Data records
---------------

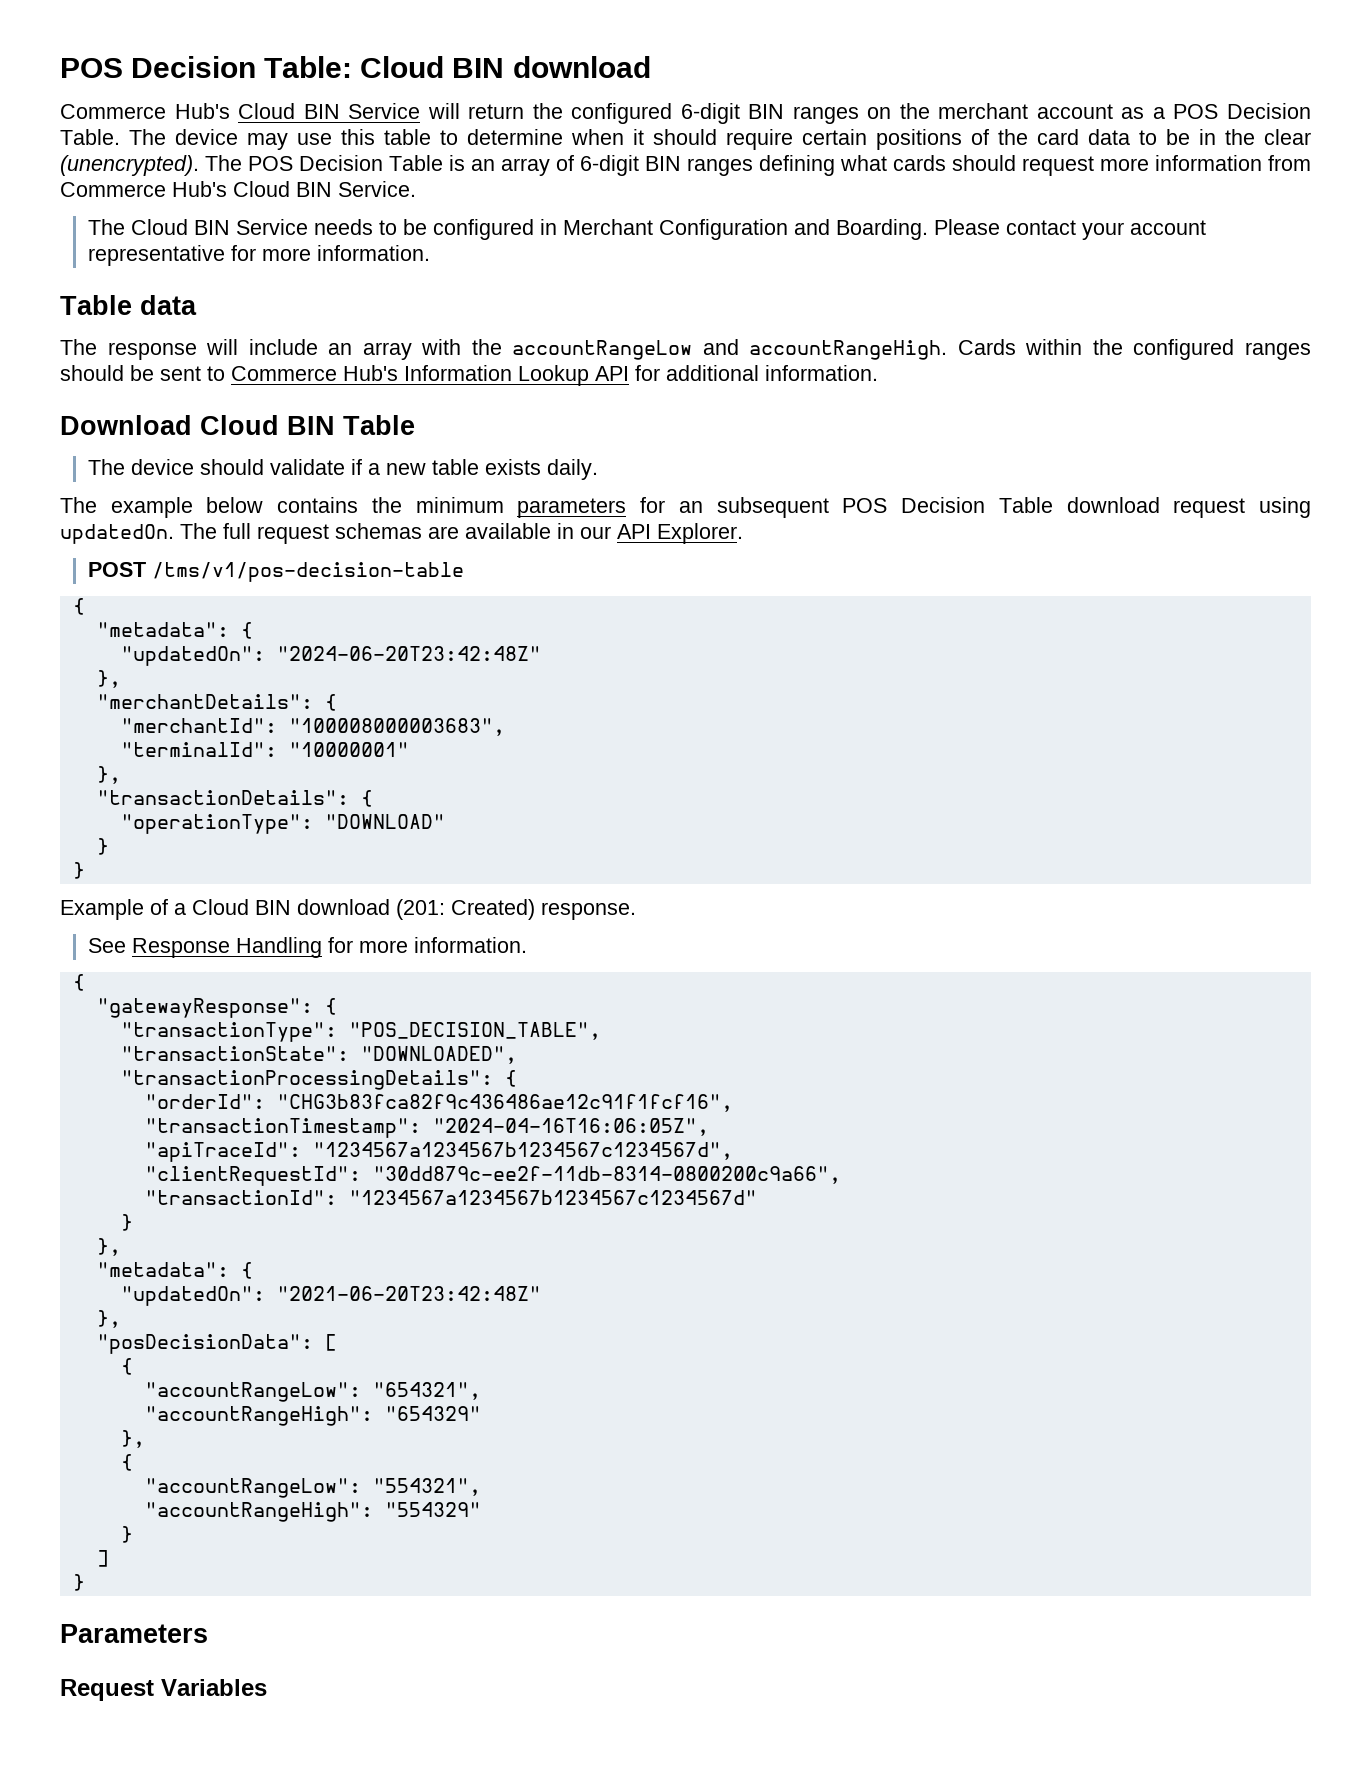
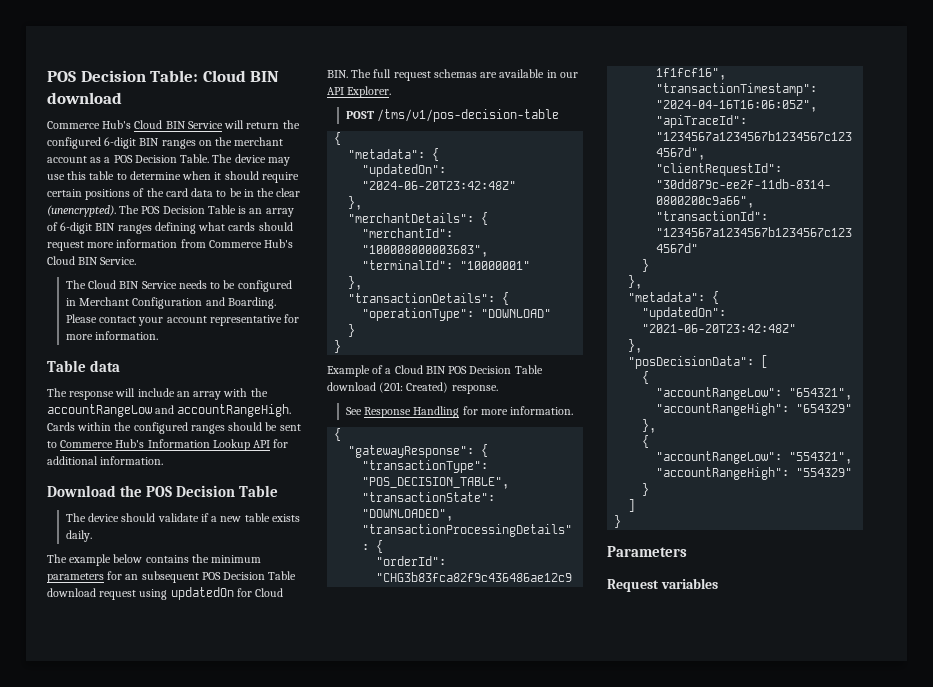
- Download Cloud BIN Table
+ Download the POS Decision Table
- The example below contains the minimum parameters for an subsequent POS Decision Table download request using updatedOn. The full request schemas are available in our API Explorer.
+ The example below contains the minimum parameters for an subsequent POS Decision Table download request using updatedOn for Cloud BIN. The full request schemas are available in our API Explorer.
- Example of a Cloud BIN download (201: Created) response.
+ Example of a Cloud BIN POS Decision Table download (201: Created) response.
- Request Variables
+ Request variables

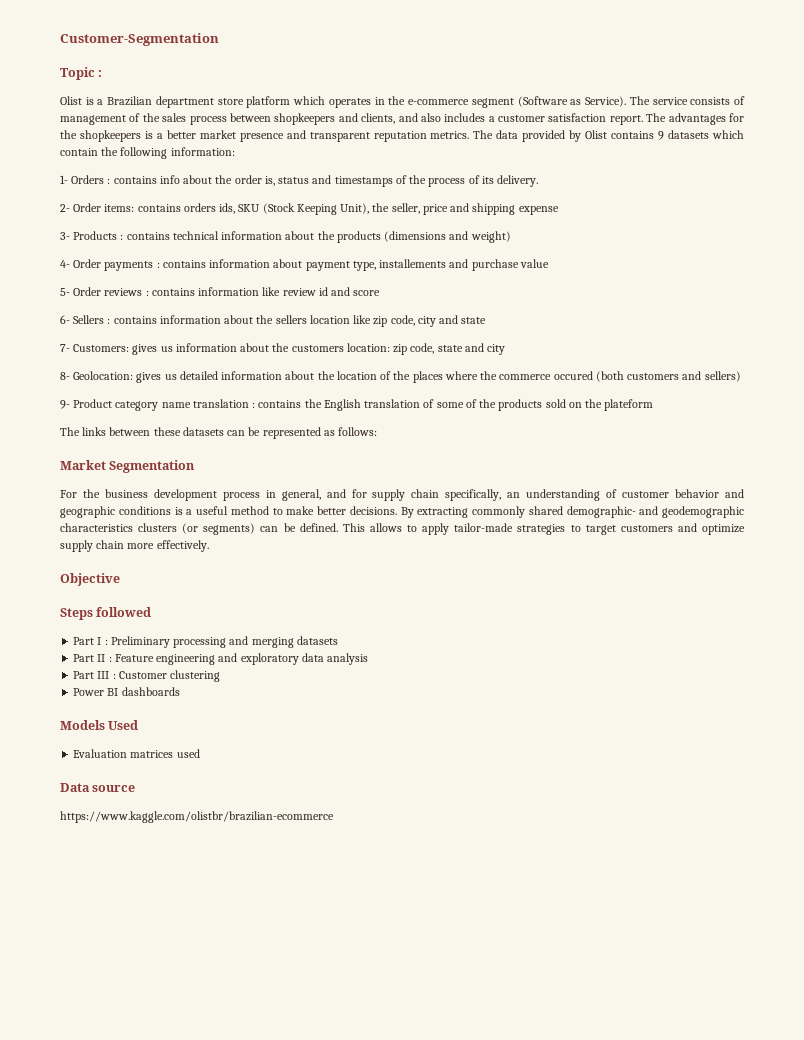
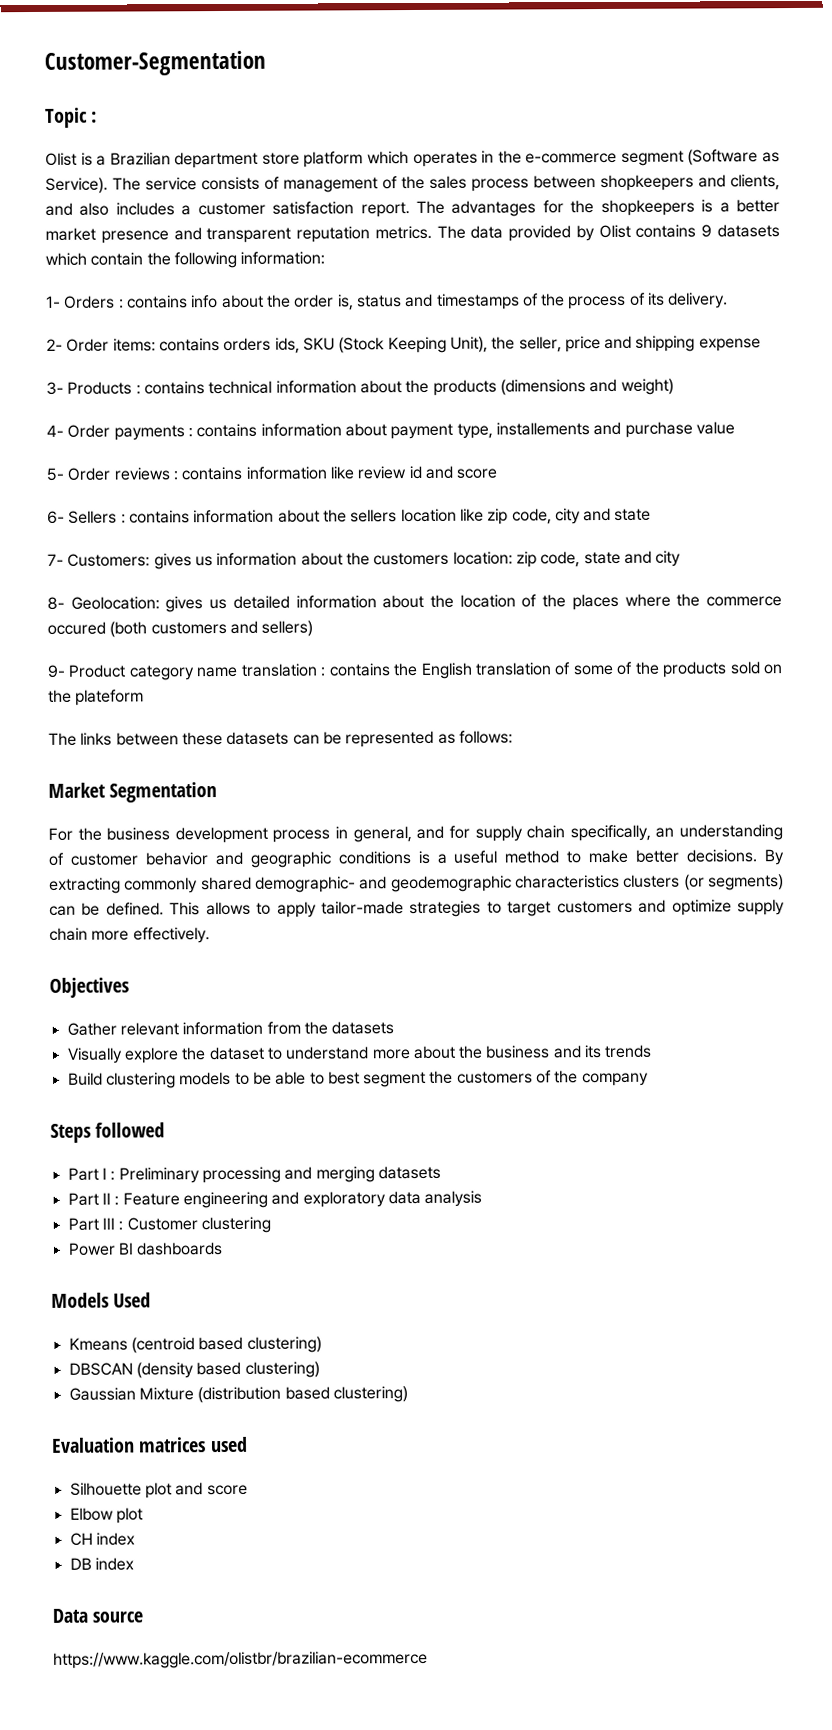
- Objective
+ Objectives
+ Gather relevant information from the datasets
+ Visually explore the dataset to understand more about the business and its trends
+ Build clustering models to be able to best segment the customers of the company
+ Kmeans (centroid based clustering)
+ DBSCAN (density based clustering)
+ Gaussian Mixture (distribution based clustering)
  Evaluation matrices used
+ Silhouette plot and score
+ Elbow plot
+ CH index
+ DB index

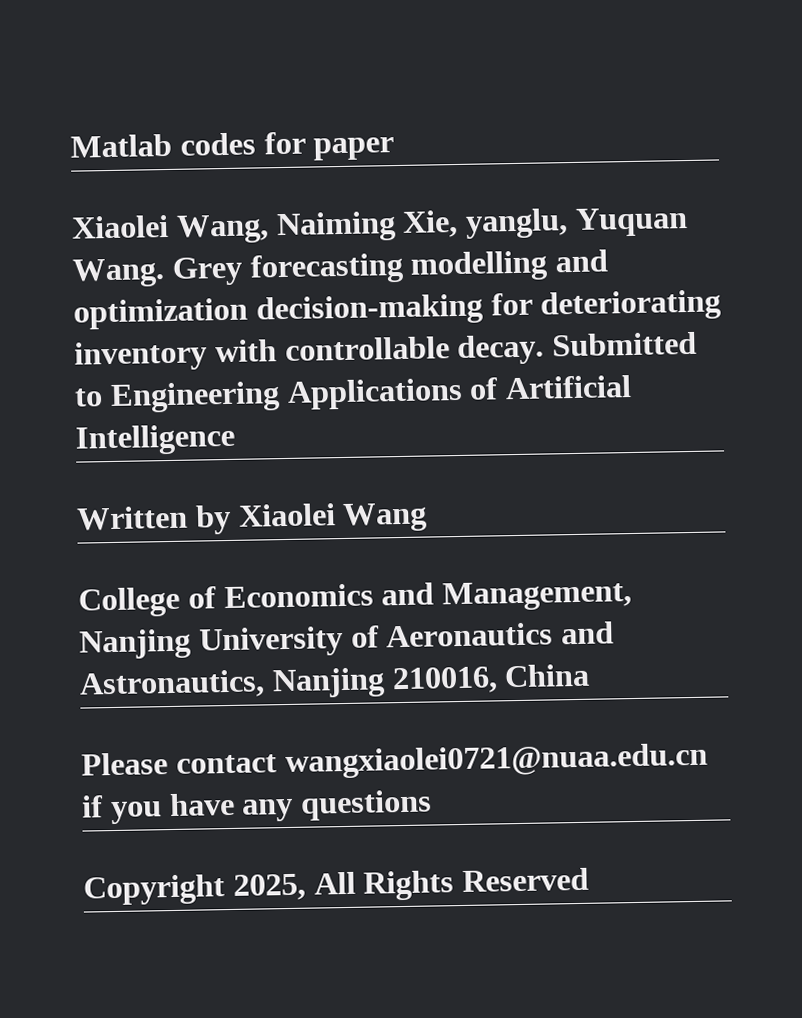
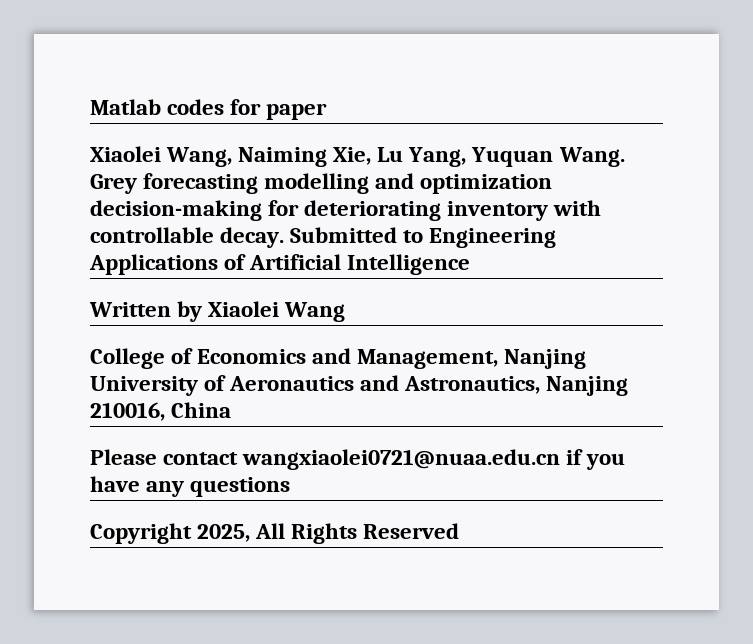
- Xiaolei Wang, Naiming Xie, yanglu, Yuquan Wang.
+ Xiaolei Wang, Naiming Xie, Lu Yang, Yuquan Wang.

---------------

What to do =>
The entries should be reproduced word for word, pictures omitted.

Solution to this exercise =>
- Download Cloud BIN Table
+ Download the POS Decision Table
- The example below contains the minimum parameters for an subsequent POS Decision Table download request using updatedOn. The full request schemas are available in our API Explorer.
+ The example below contains the minimum parameters for an subsequent POS Decision Table download request using updatedOn for Cloud BIN. The full request schemas are available in our API Explorer.
- Example of a Cloud BIN download (201: Created) response.
+ Example of a Cloud BIN POS Decision Table download (201: Created) response.
- Request Variables
+ Request variables

- Objective
+ Objectives
+ Gather relevant information from the datasets
+ Visually explore the dataset to understand more about the business and its trends
+ Build clustering models to be able to best segment the customers of the company
+ Kmeans (centroid based clustering)
+ DBSCAN (density based clustering)
+ Gaussian Mixture (distribution based clustering)
  Evaluation matrices used
+ Silhouette plot and score
+ Elbow plot
+ CH index
+ DB index

- Xiaolei Wang, Naiming Xie, yanglu, Yuquan Wang.
+ Xiaolei Wang, Naiming Xie, Lu Yang, Yuquan Wang.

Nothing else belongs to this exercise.